TO DO
Every record is to be printed exactly as written, and any picture in it is skipped.

[Web document revisions]
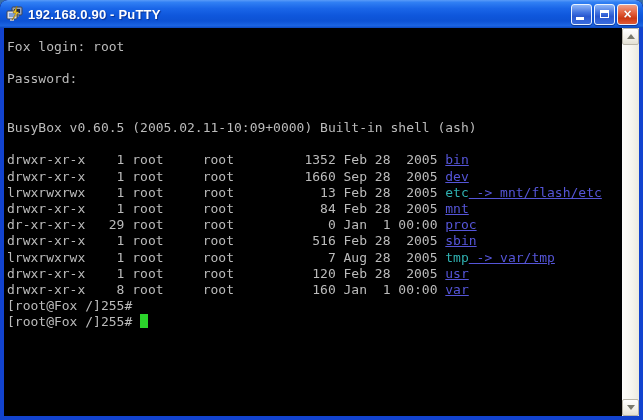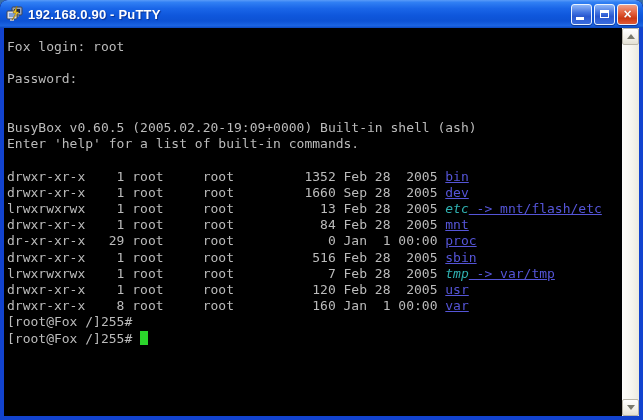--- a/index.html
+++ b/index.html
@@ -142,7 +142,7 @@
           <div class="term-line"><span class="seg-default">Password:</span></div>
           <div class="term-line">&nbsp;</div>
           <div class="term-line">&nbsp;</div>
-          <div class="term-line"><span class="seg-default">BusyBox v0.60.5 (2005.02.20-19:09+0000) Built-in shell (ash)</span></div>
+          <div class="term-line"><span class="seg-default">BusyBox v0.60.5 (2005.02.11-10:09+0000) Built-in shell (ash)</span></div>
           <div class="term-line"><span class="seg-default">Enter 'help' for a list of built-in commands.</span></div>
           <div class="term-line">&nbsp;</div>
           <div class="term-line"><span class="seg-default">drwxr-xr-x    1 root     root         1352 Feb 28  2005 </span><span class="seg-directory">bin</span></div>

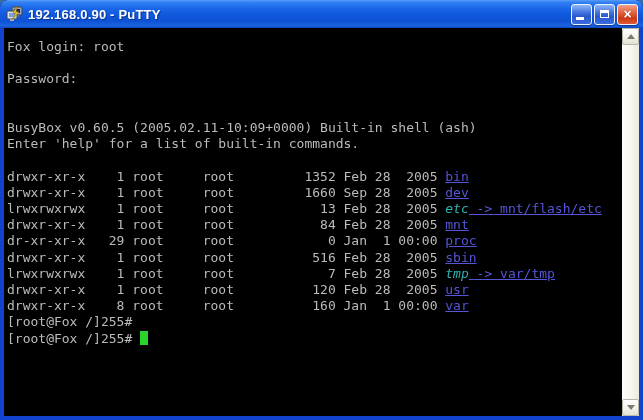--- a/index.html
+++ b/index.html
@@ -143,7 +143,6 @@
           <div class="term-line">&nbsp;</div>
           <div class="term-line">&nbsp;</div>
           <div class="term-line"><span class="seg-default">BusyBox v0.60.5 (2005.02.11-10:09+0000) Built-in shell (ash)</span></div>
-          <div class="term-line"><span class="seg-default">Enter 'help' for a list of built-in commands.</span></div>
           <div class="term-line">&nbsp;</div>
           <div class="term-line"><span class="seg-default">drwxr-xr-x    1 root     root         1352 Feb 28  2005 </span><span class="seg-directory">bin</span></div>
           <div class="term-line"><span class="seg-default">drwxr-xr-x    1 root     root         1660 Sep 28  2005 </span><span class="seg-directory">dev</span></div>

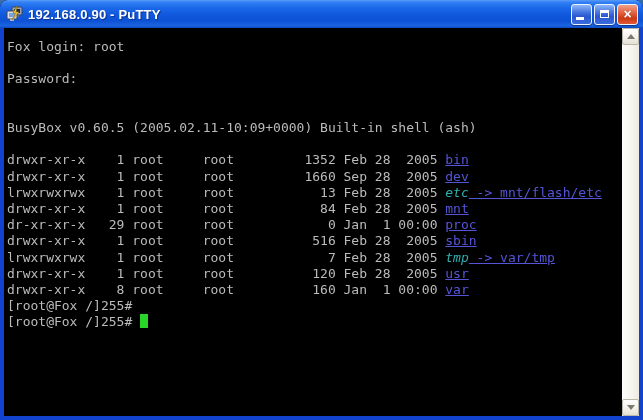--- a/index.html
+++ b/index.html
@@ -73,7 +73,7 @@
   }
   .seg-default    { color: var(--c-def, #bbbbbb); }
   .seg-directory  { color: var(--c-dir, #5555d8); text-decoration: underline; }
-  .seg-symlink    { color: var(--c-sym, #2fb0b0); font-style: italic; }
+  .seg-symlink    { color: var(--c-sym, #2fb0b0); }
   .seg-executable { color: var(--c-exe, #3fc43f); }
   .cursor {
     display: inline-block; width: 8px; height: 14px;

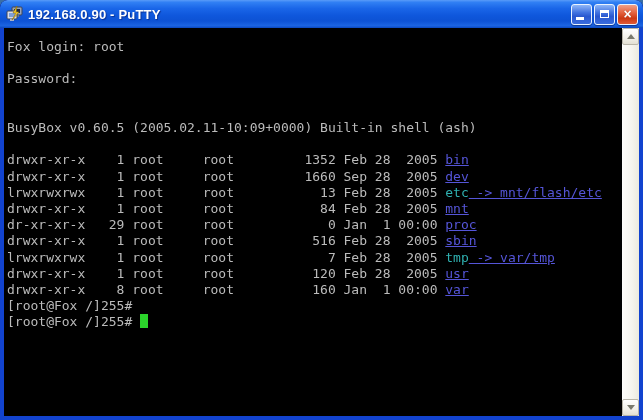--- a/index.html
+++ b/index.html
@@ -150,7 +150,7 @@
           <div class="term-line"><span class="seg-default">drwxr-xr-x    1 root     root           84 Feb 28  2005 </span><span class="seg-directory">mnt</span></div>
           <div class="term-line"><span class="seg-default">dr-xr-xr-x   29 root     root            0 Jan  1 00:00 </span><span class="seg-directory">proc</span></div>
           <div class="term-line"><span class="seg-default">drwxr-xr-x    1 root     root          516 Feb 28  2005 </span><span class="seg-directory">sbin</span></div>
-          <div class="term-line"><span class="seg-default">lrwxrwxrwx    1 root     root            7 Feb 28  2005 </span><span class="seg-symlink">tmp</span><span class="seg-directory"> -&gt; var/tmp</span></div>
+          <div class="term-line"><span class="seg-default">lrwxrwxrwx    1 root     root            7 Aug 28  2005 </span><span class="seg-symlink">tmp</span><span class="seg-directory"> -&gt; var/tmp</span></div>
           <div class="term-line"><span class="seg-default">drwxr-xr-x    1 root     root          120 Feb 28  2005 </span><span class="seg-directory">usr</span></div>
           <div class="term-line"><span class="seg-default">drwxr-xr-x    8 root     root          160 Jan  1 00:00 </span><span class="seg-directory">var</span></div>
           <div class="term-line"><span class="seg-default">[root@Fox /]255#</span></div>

ANSWER BOX
--- a/index.html
+++ b/index.html
@@ -142,7 +142,7 @@
           <div class="term-line"><span class="seg-default">Password:</span></div>
           <div class="term-line">&nbsp;</div>
           <div class="term-line">&nbsp;</div>
-          <div class="term-line"><span class="seg-default">BusyBox v0.60.5 (2005.02.20-19:09+0000) Built-in shell (ash)</span></div>
+          <div class="term-line"><span class="seg-default">BusyBox v0.60.5 (2005.02.11-10:09+0000) Built-in shell (ash)</span></div>
           <div class="term-line"><span class="seg-default">Enter 'help' for a list of built-in commands.</span></div>
           <div class="term-line">&nbsp;</div>
           <div class="term-line"><span class="seg-default">drwxr-xr-x    1 root     root         1352 Feb 28  2005 </span><span class="seg-directory">bin</span></div>

--- a/index.html
+++ b/index.html
@@ -143,7 +143,6 @@
           <div class="term-line">&nbsp;</div>
           <div class="term-line">&nbsp;</div>
           <div class="term-line"><span class="seg-default">BusyBox v0.60.5 (2005.02.11-10:09+0000) Built-in shell (ash)</span></div>
-          <div class="term-line"><span class="seg-default">Enter 'help' for a list of built-in commands.</span></div>
           <div class="term-line">&nbsp;</div>
           <div class="term-line"><span class="seg-default">drwxr-xr-x    1 root     root         1352 Feb 28  2005 </span><span class="seg-directory">bin</span></div>
           <div class="term-line"><span class="seg-default">drwxr-xr-x    1 root     root         1660 Sep 28  2005 </span><span class="seg-directory">dev</span></div>

--- a/index.html
+++ b/index.html
@@ -73,7 +73,7 @@
   }
   .seg-default    { color: var(--c-def, #bbbbbb); }
   .seg-directory  { color: var(--c-dir, #5555d8); text-decoration: underline; }
-  .seg-symlink    { color: var(--c-sym, #2fb0b0); font-style: italic; }
+  .seg-symlink    { color: var(--c-sym, #2fb0b0); }
   .seg-executable { color: var(--c-exe, #3fc43f); }
   .cursor {
     display: inline-block; width: 8px; height: 14px;

--- a/index.html
+++ b/index.html
@@ -150,7 +150,7 @@
           <div class="term-line"><span class="seg-default">drwxr-xr-x    1 root     root           84 Feb 28  2005 </span><span class="seg-directory">mnt</span></div>
           <div class="term-line"><span class="seg-default">dr-xr-xr-x   29 root     root            0 Jan  1 00:00 </span><span class="seg-directory">proc</span></div>
           <div class="term-line"><span class="seg-default">drwxr-xr-x    1 root     root          516 Feb 28  2005 </span><span class="seg-directory">sbin</span></div>
-          <div class="term-line"><span class="seg-default">lrwxrwxrwx    1 root     root            7 Feb 28  2005 </span><span class="seg-symlink">tmp</span><span class="seg-directory"> -&gt; var/tmp</span></div>
+          <div class="term-line"><span class="seg-default">lrwxrwxrwx    1 root     root            7 Aug 28  2005 </span><span class="seg-symlink">tmp</span><span class="seg-directory"> -&gt; var/tmp</span></div>
           <div class="term-line"><span class="seg-default">drwxr-xr-x    1 root     root          120 Feb 28  2005 </span><span class="seg-directory">usr</span></div>
           <div class="term-line"><span class="seg-default">drwxr-xr-x    8 root     root          160 Jan  1 00:00 </span><span class="seg-directory">var</span></div>
           <div class="term-line"><span class="seg-default">[root@Fox /]255#</span></div>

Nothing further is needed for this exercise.